INFORMATION:
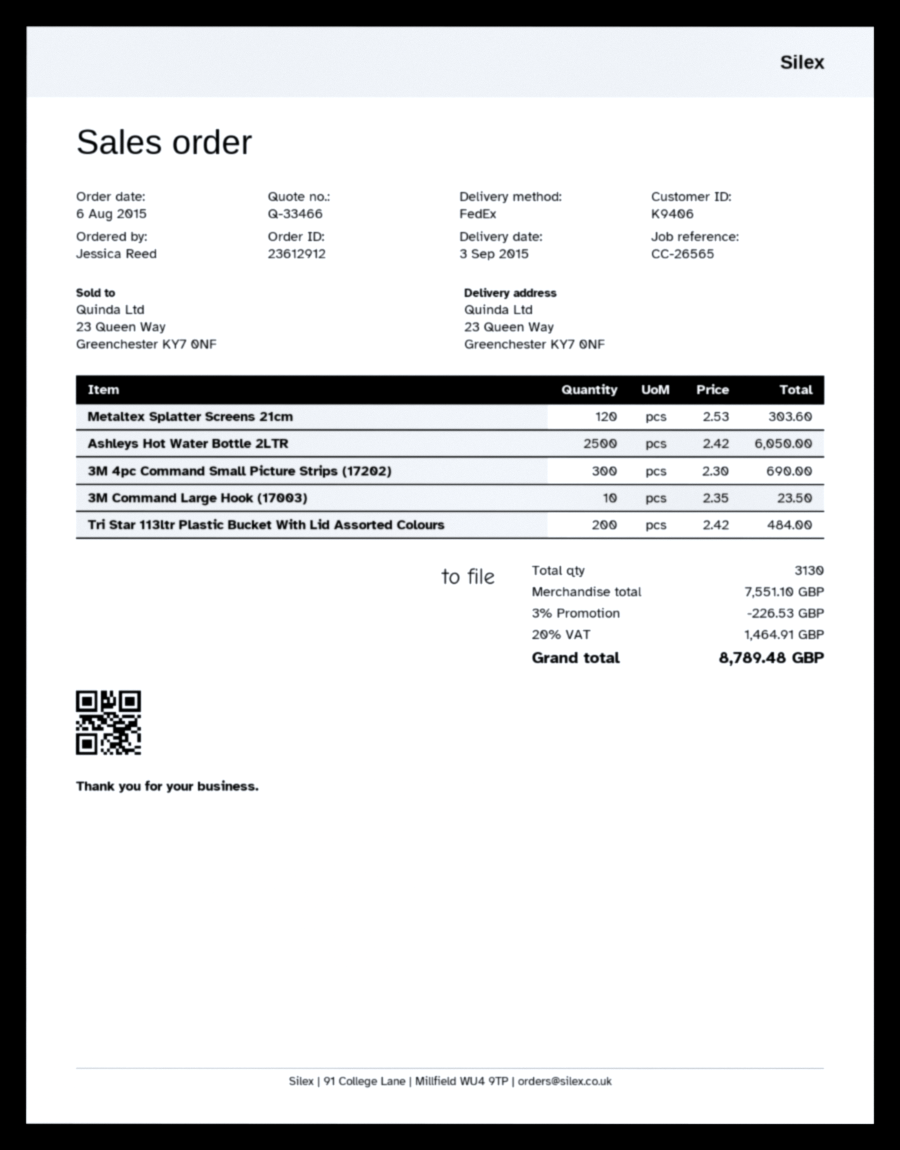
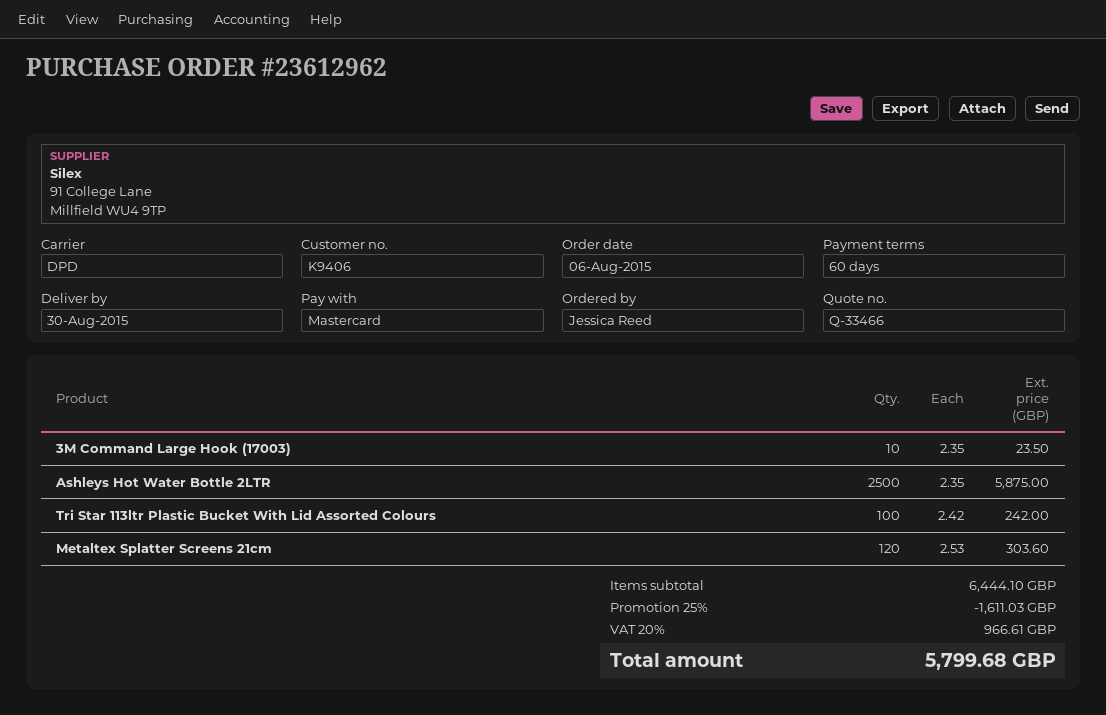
order number: 23612912 -> 23612962
delivery date: 2015-09-03 -> 2015-08-30
shipping method: FedEx -> DPD
Ashleys Hot Water Bottle 2LTR: 2500 x 2.42 = 6050.00 -> 2500 x 2.35 = 5875.00
3M 4pc Command Small Picture Strips (17202): 300 x 2.30 = 690.00 -> none
Tri Star 113ltr Plastic Bucket With Lid Assorted Colours: 200 x 2.42 = 484.00 -> 100 x 2.42 = 242.00
subtotal: 7551.10 -> 6444.10
discount: 3% = 226.53 -> 25% = 1611.03
tax: 20% = 1464.91 -> 20% = 966.61
total: 8789.48 -> 5799.68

TASK OBJECTIVE: Where a record holds a picture, leave the picture out and restate the rest word for word.

RESULT:
order number: 23612912 -> 23612962
delivery date: 2015-09-03 -> 2015-08-30
shipping method: FedEx -> DPD
Ashleys Hot Water Bottle 2LTR: 2500 x 2.42 = 6050.00 -> 2500 x 2.35 = 5875.00
3M 4pc Command Small Picture Strips (17202): 300 x 2.30 = 690.00 -> none
Tri Star 113ltr Plastic Bucket With Lid Assorted Colours: 200 x 2.42 = 484.00 -> 100 x 2.42 = 242.00
subtotal: 7551.10 -> 6444.10
discount: 3% = 226.53 -> 25% = 1611.03
tax: 20% = 1464.91 -> 20% = 966.61
total: 8789.48 -> 5799.68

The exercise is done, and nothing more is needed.